Taming the Chaos: Using LongAdder for High-Contention Counters in Java

In the world of concurrent programming, one of the most common yet deceptively challenging tasks is implementing a simple counter. When multiple threads are constantly updating a shared value, you create a high-contention scenario, which can severely bottleneck your application's performance. For years, AtomicLong was the go-to solution for this, but Java 8 introduced a smarter tool for the job: LongAdder.

This article explores why LongAdder is often the superior choice for high-throughput, write-heavy counters.

Table of Contents

The Problem: Contention with AtomicLong

First, let's understand the issue with the classic approach. AtomicLong uses a compare-and-swap (CAS) operation to update its value atomically.

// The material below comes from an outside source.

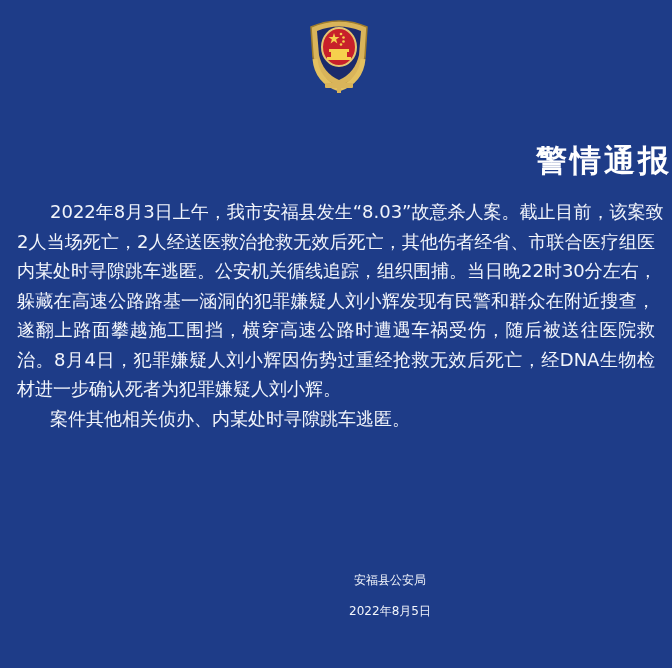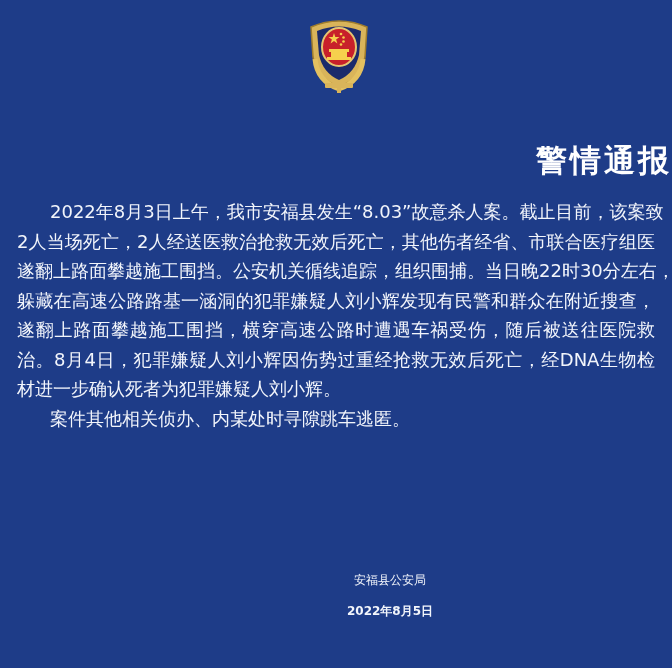"遂翻上路面攀越施工围挡。公安机关循线追踪，组织围捕。当日晚22时30分左右，" span.line { text: 遂翻上路面攀越施工围挡 -> 内某处时寻隙跳车逃匿 }
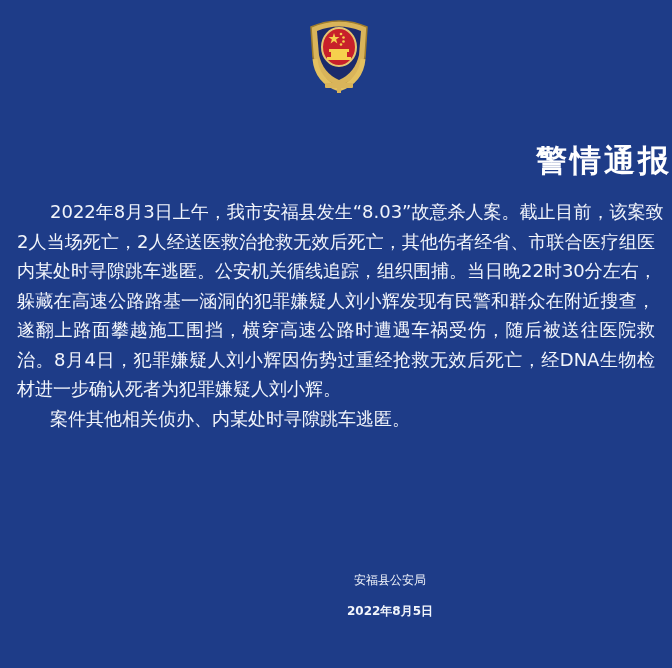"2022年8月5日" .sign.date { font-weight: bold -> none }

In a low-contention environment, this is very efficient. A thread reads the current value, calculates the new one, and attempts to update it. If another thread hasn't changed the value in the meantime, the update succeeds.

However, under high contention, this changes dramatically. When dozens or hundreds of threads are trying to update the same variable, CAS operations fail repeatedly. Threads are forced to retry in a tight loop, burning CPU cycles and creating a "hot spot" on the memory bus. This leads to significant performance degradation, even though the logic is technically thread-safe.

The core problem: All threads are fighting to update a single memory location.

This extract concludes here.